# Browsing Kijiji.ca - pray for hedgies!



## BabyChai (Sep 7, 2008)

I wasnt sure where to post this but I just had to vent. I havent been on HHC much since the forums were archived, quite a while ago. Both my beautiful quill babies have since passed over the rainbow bridge and I have been missing being a Hedgie mom.

Anyway, I went into an old hotmail address that I rarely use and was shocked. I quite often look on kijiji.ca at hedgie ads, just to be snoopy. Quite often people are selling them or giving them away...or placing ads looking for one. Last fall from the Lethbridge, Alberta area there was a girl that placed an ad...I believe that she was looking for a hedgie. If my memory is correct she wanted a second hedgie to keep hers company...either that or she was looking for two hedgies to get. Either way...I sent her a note through the site letting her know that she "cant put two males together or they might fight...possibly to the death." Well I forgot I sent her this and when I went into the hotmail today I saw her response.....which was....

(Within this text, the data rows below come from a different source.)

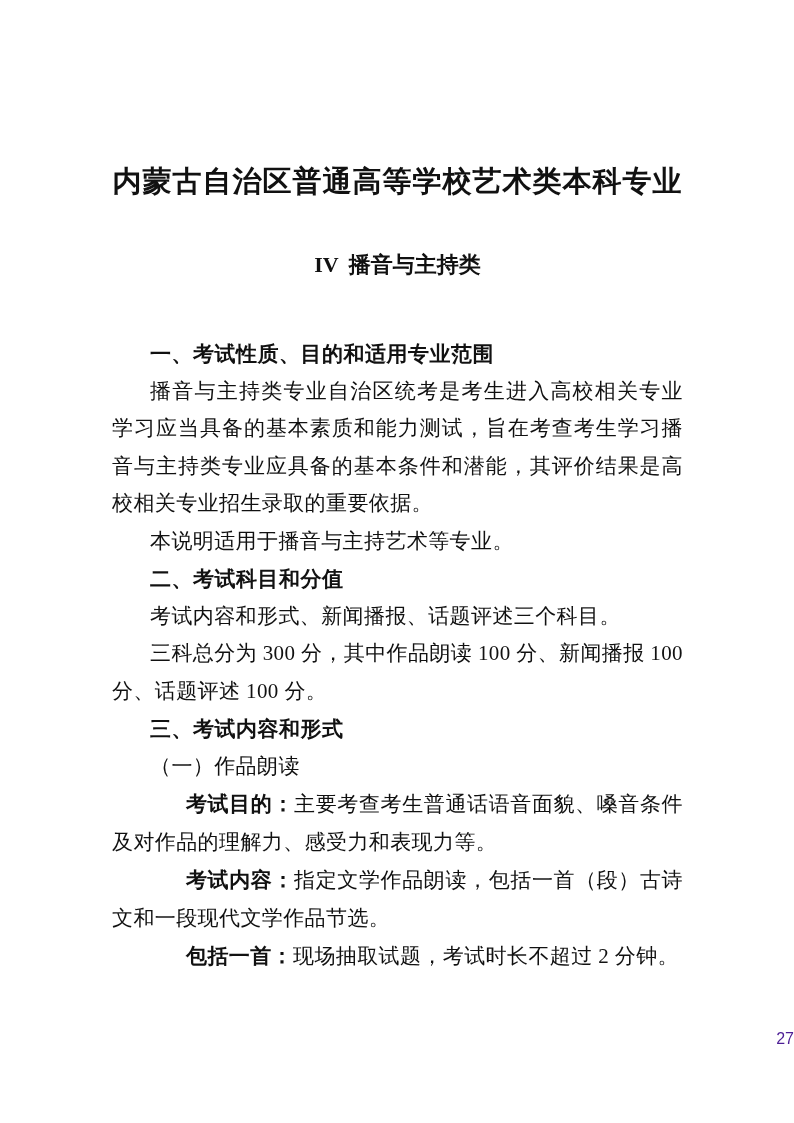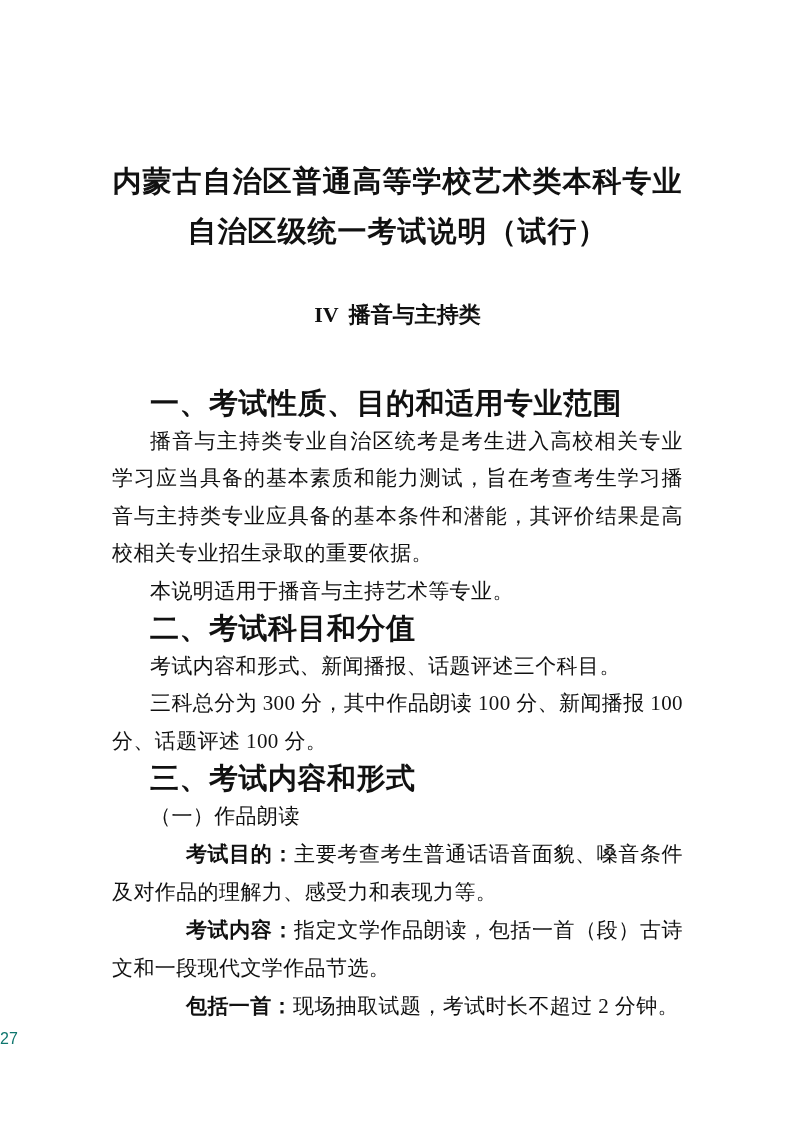--- a/index.html
+++ b/index.html
@@ -96,7 +96,6 @@
 
   <h1 class="doc-title">
     <span class="title-line">内蒙古自治区普通高等学校艺术类本科专业</span>
-    <span class="title-line">自治区级统一考试说明（试行）</span>
   </h1>
 
   <div class="subtitle">

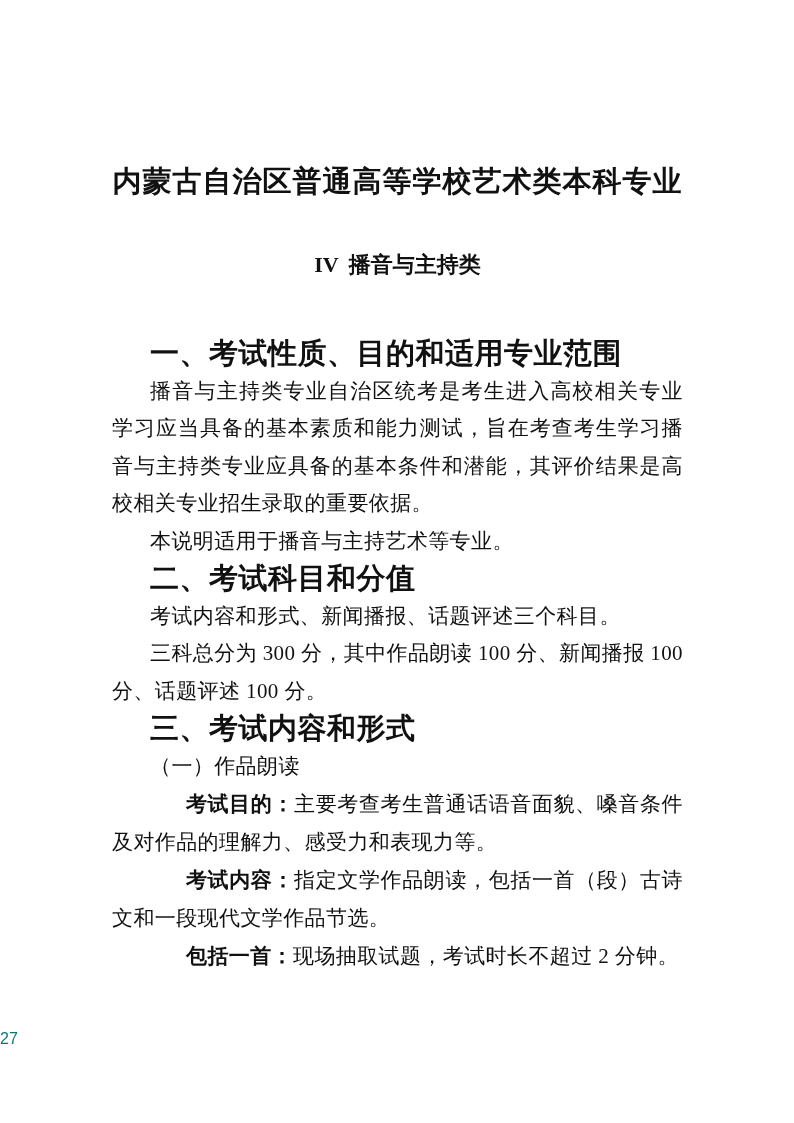--- a/index.html
+++ b/index.html
@@ -47,7 +47,7 @@
   }
   .sec-heading {
     margin: 0;
-    font-size: 29px;
+    font-size: 21px;
     font-weight: bold;
     line-height: 37.5px;
     text-indent: 38px;

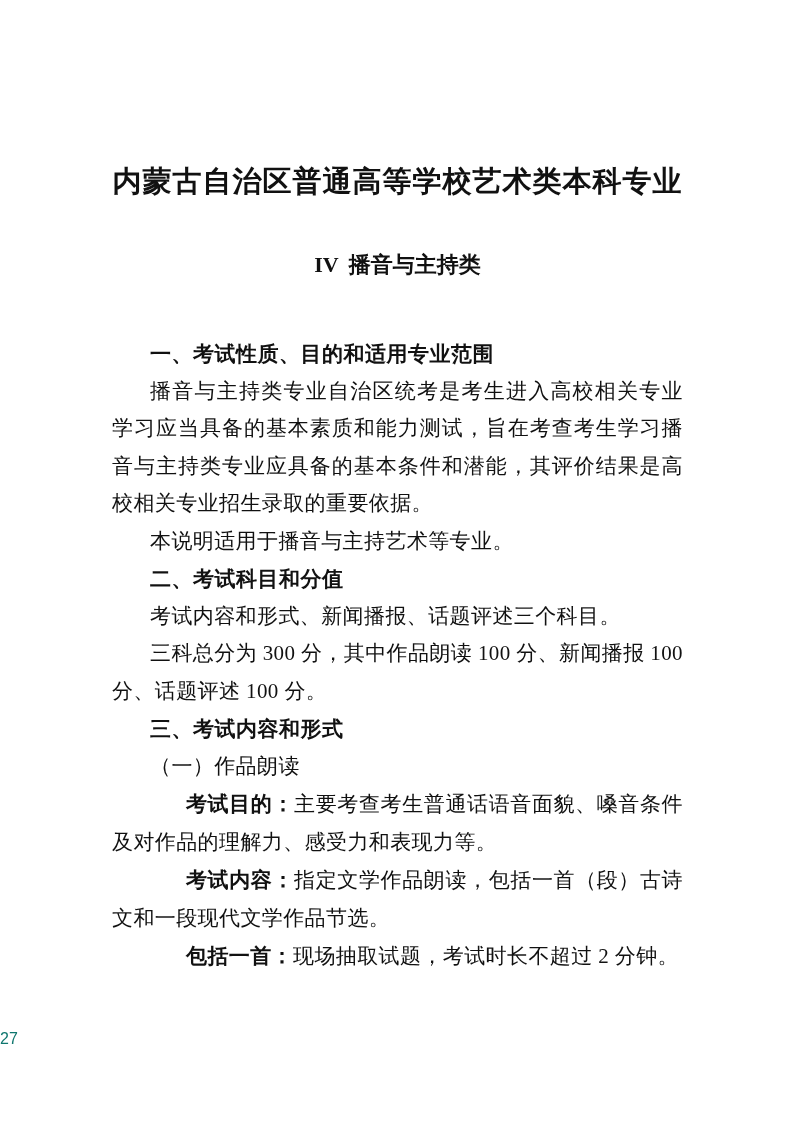--- a/index.html
+++ b/index.html
@@ -82,11 +82,11 @@
     left: 0;
     top: 1028px;
     width: 100%;
-    text-align: left;
+    text-align: right;
     font-size: 16px;
     line-height: 22px;
     font-family: "Liberation Sans", "DejaVu Sans", sans-serif;
-    color: #0f766e;
+    color: #4c1d95;
   }
 </style>
 </head>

"That is what I'm am hoping for."

Evil little witch! I found out through googling her that she is a junior high girl. I pray that no one gave her a hedgie. She should not be allowed to be around animals if that is her attitude.


----------



## ReginasMommy (Apr 13, 2011)

Oh my God that is awful. I don't understand how anyone can be so cruel to even consider that. It makes me so angry and sad at the same time. Absolutely horrible. I hope the people around her recognize it and don't let her harm any innocent animals.


----------



## pooka dotted (Jan 5, 2011)

I often browse kijiji and if somebody is uneducated in hedgie ownership I tend to send them a cheerful little bit of info., and usually direct them to this site. I esp. tell them not to get one if they are getting one for their kids. I just think there are enough unwanted hedgies from people who ccan't take care of them, that it's better to educate than leave the situation alone if it will help a hedgies life.


----------



## pearlthehedgie (Feb 15, 2011)

How sad....Responsible pet ownership is something some people just don't understand. That is just cruel. I hope she got rid of all her pets and gets a good therapist.


----------



## alex_le_renar (Feb 21, 2011)

Oh my God!!! I am shocked! What is going on in those people's minds? I do not want to be mean, oh, wait, I WANT to be mean: she doesn't deserve neither animal nor human company. I do not care that she is young and she might be going through that "oh, I will do something crazy and get some attention" phase. Get a tatoo, don't kill a hedgie! :evil:


----------



## Puffers315 (Apr 19, 2010)

Its sad, I made a comment on some youtube video, I couldn't even link it anymore but it was basically someone out in California who had dyed their hedgehog red and blue ala Sonic the Hedgehog, I made a general comment that it was unhealthy for them but of course I get morons who basically tell me to go blank off and such. Sad sad world.


----------



## leopardhedgehog (Nov 18, 2010)

That is horrifying!!!!!!!!!!!!! I literally felt like I was going to throw up when I read that...How could anyone want a wonderful, helpless animal to die in pain? I just can't get over how bad that is. I pray that NO ONE sells her a hedgehog-boy or girl becuase she alrady has a male and if she gets a girl, they'll have babies and she'll kill them...I am so disgusted and shocked, and I have so many things I could say about her right now, but they really aren't polite and aren't particularly fit to be said in public.


----------



## Heavenly Hedgehogs (Mar 19, 2010)

[
I would think the person wrote that response to get a reaction,which she did.maybe she was annoyed and felt defensive, who knows. . she's probably being a smartalec, I would doubt she'd do what she said


----------



## V2Neal (Dec 27, 2010)

Would it be so wrong to reply that you have a hedgie for her, meet up with her and fight her to the death? :twisted: 

I really hope she isn't serious.


----------



## BabyChai (Sep 7, 2008)

I would imagine that she was trying to be a smartalec and get a reaction....but Heavenly Hedgehogs, you being a breeder especially, would you want to risk it and sell to her?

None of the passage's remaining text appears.